The strengths are clear, however, and I see where Taylor’s mission is evolving to: introducing an international, female mutant championing a humanitarian cause and equipped with a familiar yet historically underused mutant ability is a bit on-the-nose and incidental, but provides good drive in a team balanced with a lead character wrought with deep emotional trauma (yet unexplored) and reader bias. Honeybadger’s youth and innocence is a strong counter-balance to the weight and power of Jean Grey’s presence also, a humorous and charming undercurrent to an otherwise serious and self-important political narrative. Although slow in pace, there is still potential with the unfolding narrative in regards to tangled puppet-strings pulled from behind-the-scenes; the reemergence of familiar villains still serves as a mechanism to give old fans a home in the new world being explored by this book’s creative team.
Rating: 6/ 10
This is still a superhero story, but best not to overly use tactics employed in the films to play out on a comic page; careful use of the comic real estate to tell the story needs a bit more focus. The issue unfolds in hopes to spotlight and introduce the X-Men’s potential newest mutant recruit (not a spoiler since she appears on almost the entire promotional campaign for the book pre-issue #1), immediately in the aftermath of the premiere’s main cast and their embarking on a very ambitious global mission.
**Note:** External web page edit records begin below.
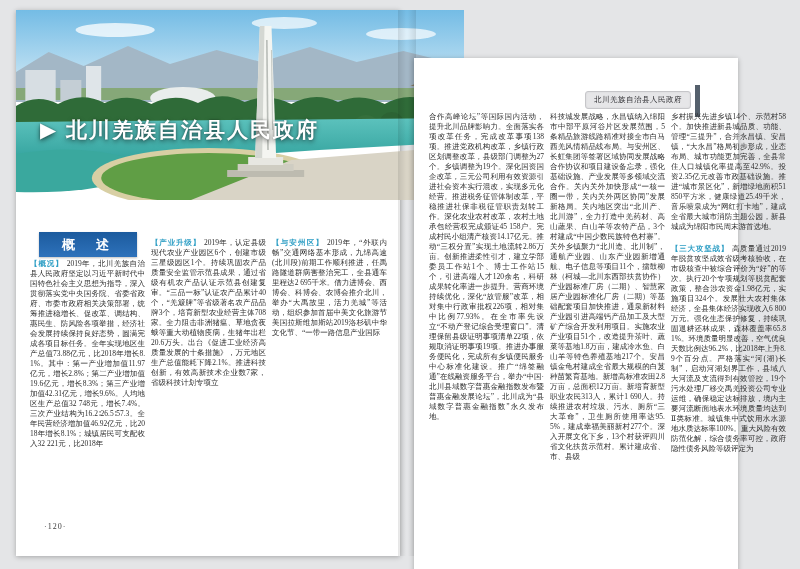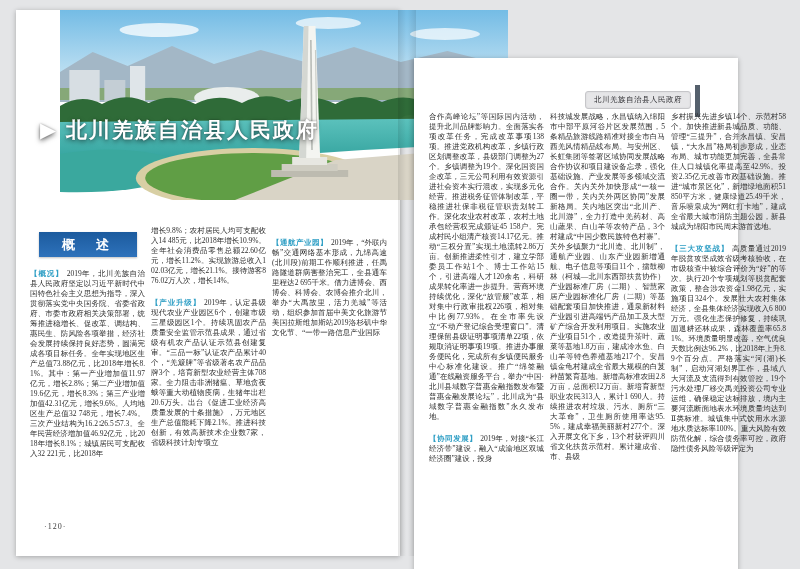"▶ 北川羌族自治县人民政府" .photo { padding-left: 44px -> none }
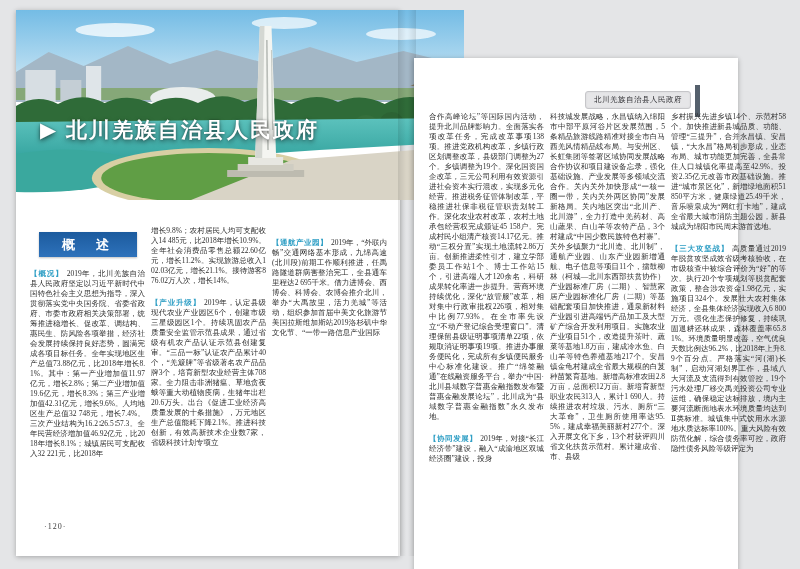"增长9.8%；农村居民人均可支配收入14" p.para { html: <p><span>增长9.8%；农村居民人均可支配收入14 485元，比2018年增长10.9%。全年社会消费品零售总额22.60亿元，增长11.2%。实现旅游总收入102.03亿元，增长21.1%。接待游客876.02万人次，增长14%。</span></p> -> none }
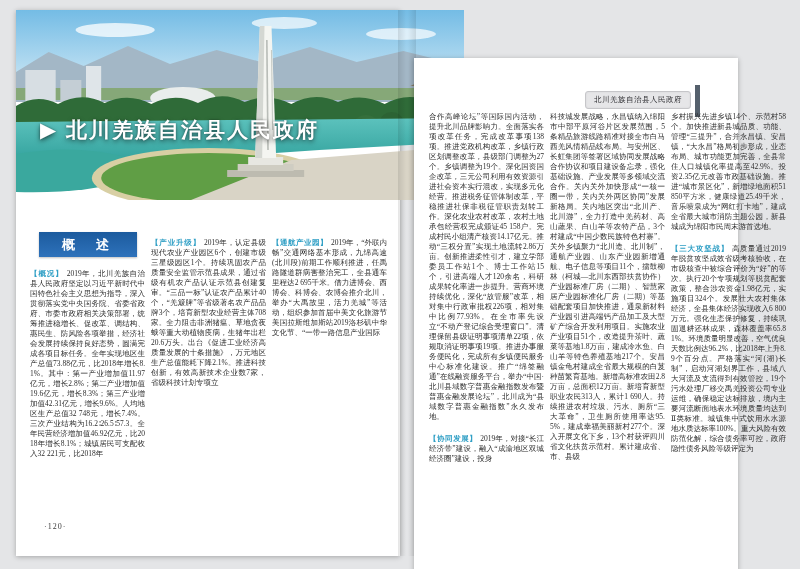"概 述" .overview-box { margin: 6px auto 12px auto -> 6px auto 2px auto }
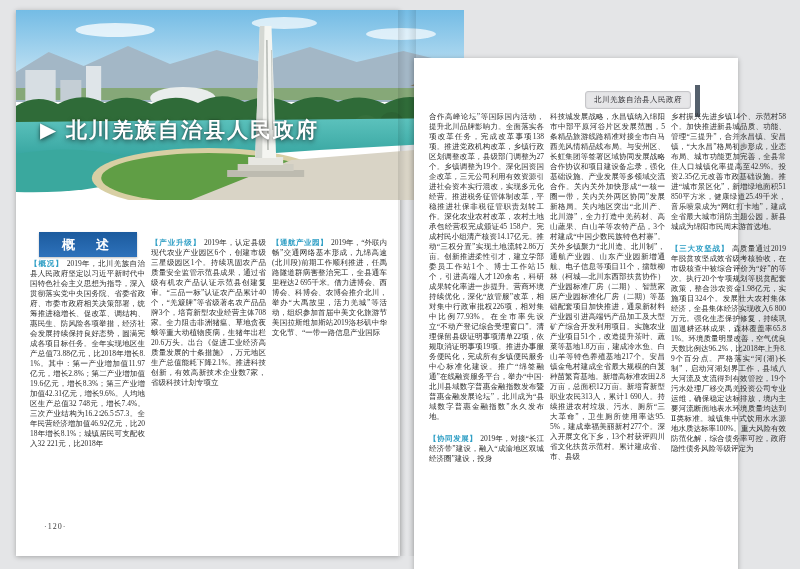"【通航产业园】" span.sec-label { text: 通航产业园 -> 与安州区 }
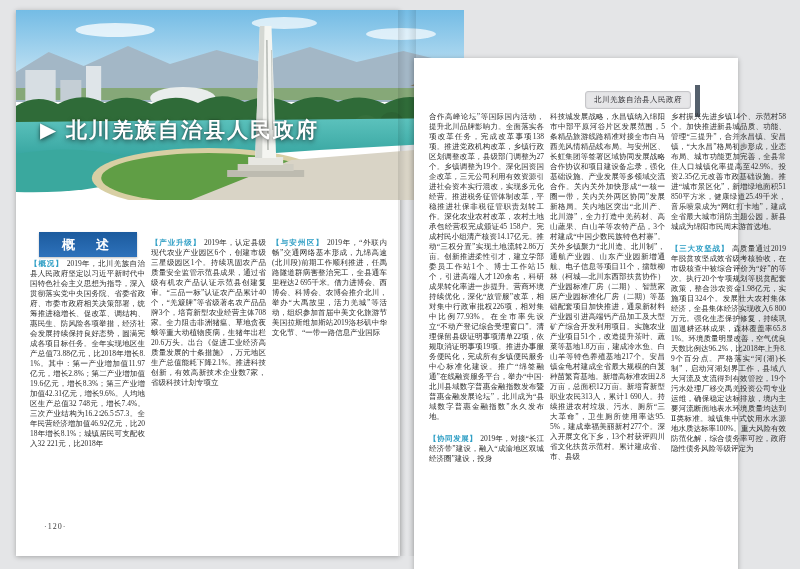"【协同发展】" p.para { html: <p><span>【协同发展】</span><span>2019年，对接“长江经济带”建设，融入“成渝地区双城经济圈”建设，投身</span></p> -> none }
Though rounding out a solidifying cast, the introduction is hurried and under-informed, though given the circumstances makes some sense, however, questions of “why her, why now” persist. I’m also finding the challenge in seeing extremely powerful and capable individuals prudent and unnecessarily troubled in taking on relatively small endeavors, and a pace that, although begins to spotlight the very human aspects of this team, isn’t yet carefully balanced with the raw energy that makes these super-powered characters holistically intriguing.